Giorni fa, durante il comizio di chiusura della campagna trumpiana nel Madison Square Garden di New York– e qui veniamo all’ “approdo” al quale si fa cenno nell’apertura dell’articolo, un comico texano che proprio per questo era stato invitato, tra una battutaccia e l’altra contro gli ispani, aveva ridacchiando annunciato la presenza in pieno oceano Atlantico di un’isola galleggiante di rifiuti di nome Puerto Rico. E qualcuno aveva pensato che Tom Hinchcliffe, questo il suo nome, fosse aa questo punto andato oltre e che quella battuta o, meglio, quell’insulto – dal quale la campagna repubblicano ha poi molto timidamente preso le distanze (“non corrisponde ai nostri valori”) potesse esser pagata con una perdita di voti latini.

Non è stato così. I risultati di ieri ci dicono che, rispetto alla campagna del 2020 contro Joe Biden, Trump ha guadagnato e non perso voti tra quelli che lui sistematicamente definisce stupratori, assassini e malati mentali parti di un feroce esercito d’occupazione. Se 12 anni fa l’idea di Bobby Jindal e dell’establishment repubblicano (oggi nella sua quasi totalità genuflesso di fronte al nuovo messia) era quella di fare un passo, per restare in metafora, verso l’isola di immondizie, le urne ci hanno detto che, in realtà è stata l’isola di immondizie a muoversi (almeno in parte perché la maggioranza dei “latinos” ancora vota democratico) a muoversi verso “the party of stupid”. Ed altrettanto, nel nome del machismo, hanno fatto anche molti maschi afro-americani.

Come è accaduto? Molto lungo, variato e contrastante è, tra analisi e controanalisi, l’elenco dei peccatori. Per qualcuno la colpa è di un Partito Democratico spostatosi troppo a destra e, per questo, perdutosi, confuso con i suoi storici avversari, in territori a lui estranei. Per altri la colpa è, al contrario, d’un Partito Democratico spostatosi troppo a sinistra e finito, per questo, tra le fauci del mostro “woke” (qualunque sia il significato che si dà a questo termine. O di Biden che troppo ha da 81enne sfidato le leggi della biologia, costringendo il partito democratico e la Harris ad un affannoso inseguimento.

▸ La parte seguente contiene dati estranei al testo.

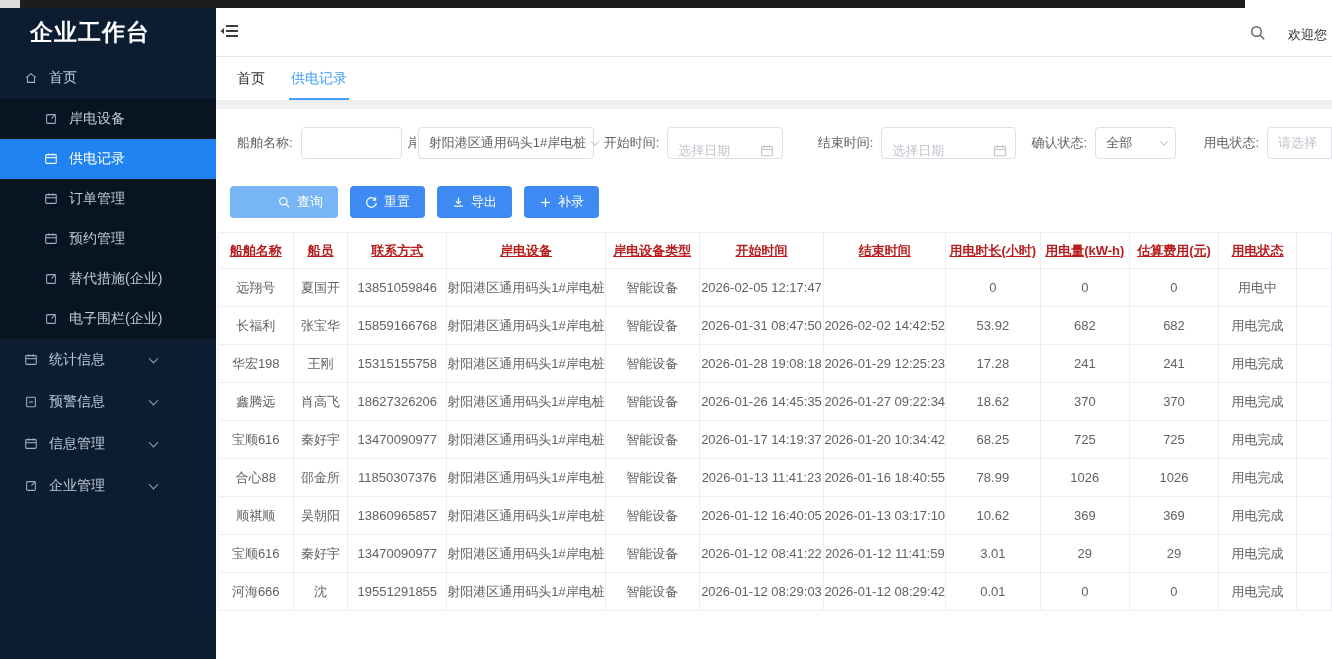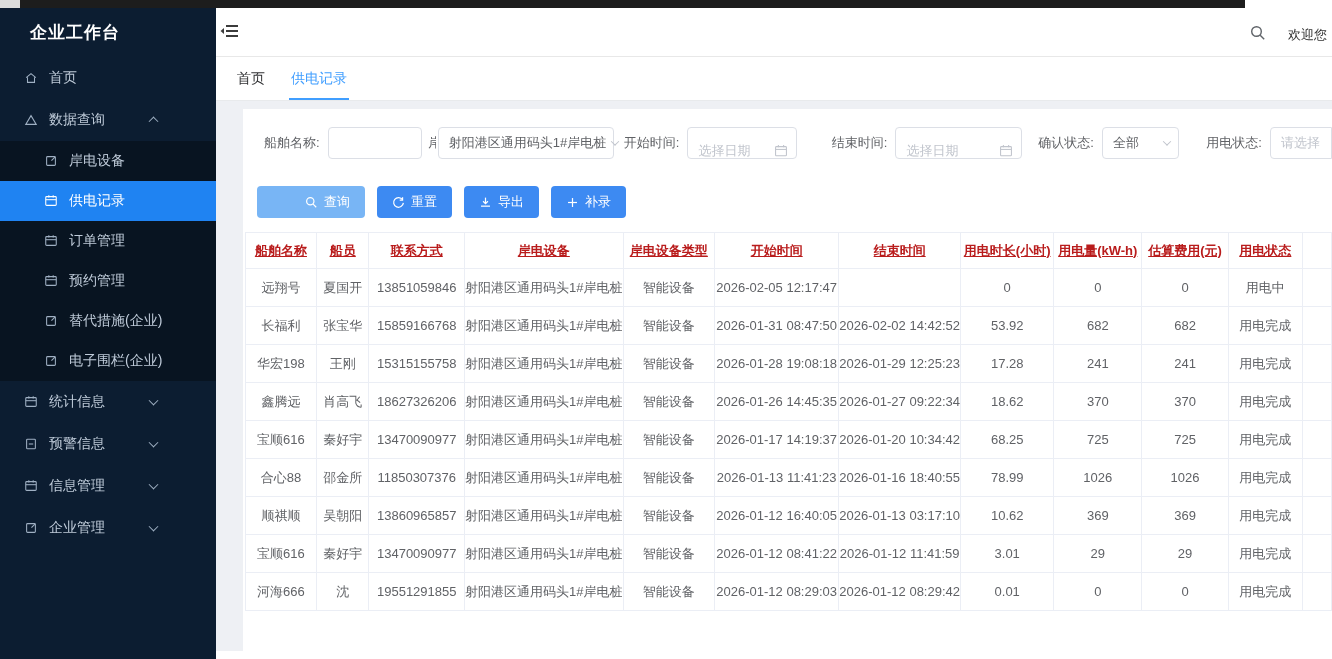"企业工作台" .s-title { font-size: 17px -> 23px }
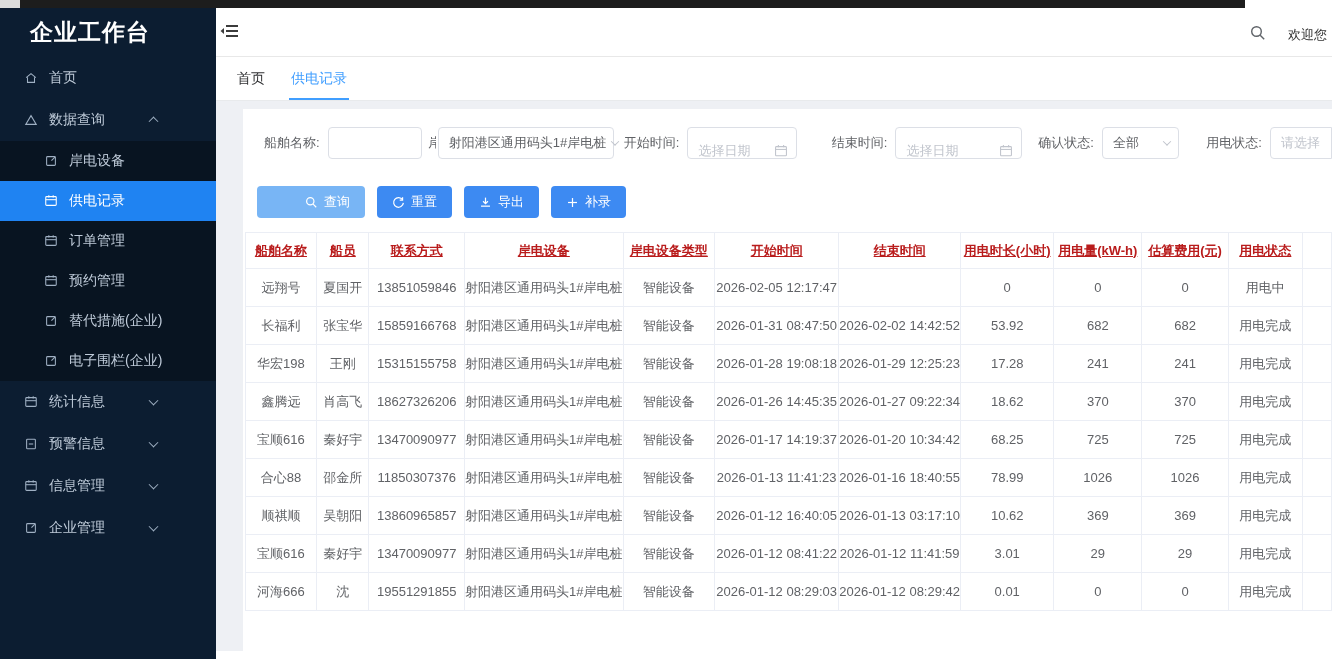"数据查询" div.s-item { html: <div> <span> <svg> <path></path> </svg> </span> <span>数据查询</span> <span></span> </div> -> none }
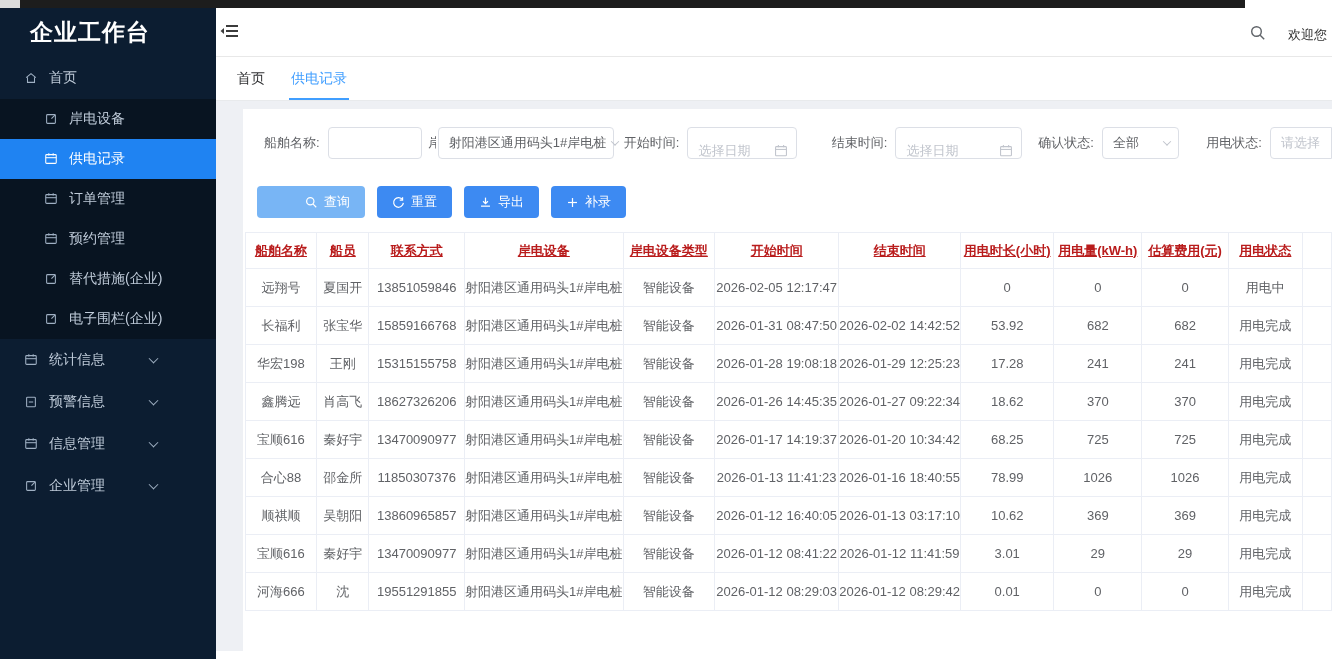"船舶名称:" .panel { margin-left: 27px -> none }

“Flood the zone with shit”

Di certo un ruolo non secondario ha giocato, alle spalle della sempre più evanescente retorica di un “messia” ogni giorno più simile alla propria caricatura, la presenza di forze nuove e potenti. Quelle, soprattutto, di un capitalismo radicale convinto – sono parole di Peter Thiel, fondatore di PayPal e gran finanziatore dell’ascesa politica di J.D. Vance, nuovo vicepresidente – che vi sia ormai una “insanabile contraddizione tra la libertà (libertà di mercato n..d.r.) e la democrazia”. Elon Musk, uomo più ricco del pianeta ed altro militante di punta del più “anarchico” neoliberismo, è stato in questa coda di campagna una sorta di elettrizzata ombra di Donald Trump, organizzando a suo vantaggio riffe milionarie (di fatto comprando voti ) e mettendo in pratica attraverso X (ex Twitter, la rete sociale da lui comprata per 144 miliardi di dollari) la tecnica di disinformazione a suo tempo brillantemente enunciata da uno dei più qualificati tra i filosofi pre-marcia del trumpismo, quel Steve Bannon che, seppur oggi oscurato da alcuni guai giudiziari, mai è del tutto uscito di scena.

Diceva Steve Bannon – dichiarato ammiratore del Vladimir Lenin di “Stato e rivoluzione” – che per distruggere il Deep State e conquistare il potere occorre preventivamente “flood the place with shit”, inondare il luogo di merda, creare una cloaca, un maleodorante mare di palta nei cui miasmi impossibile diventi distinguere il vero dal falso.

Inondare. Distruggere. Desolazione e morte. Oggi, dopo il voto del 5 novembre ed il trionfo di Trump e di “the party of stupid”, il sistema etico-politico americano mostra di sé immagini molto simili a quelle, tragiche, che ci arrivano dalle strade e dalle piazze di Valencia. Per la più antica democrazia del mondo non sarà facile, né breve, uscire dal fango.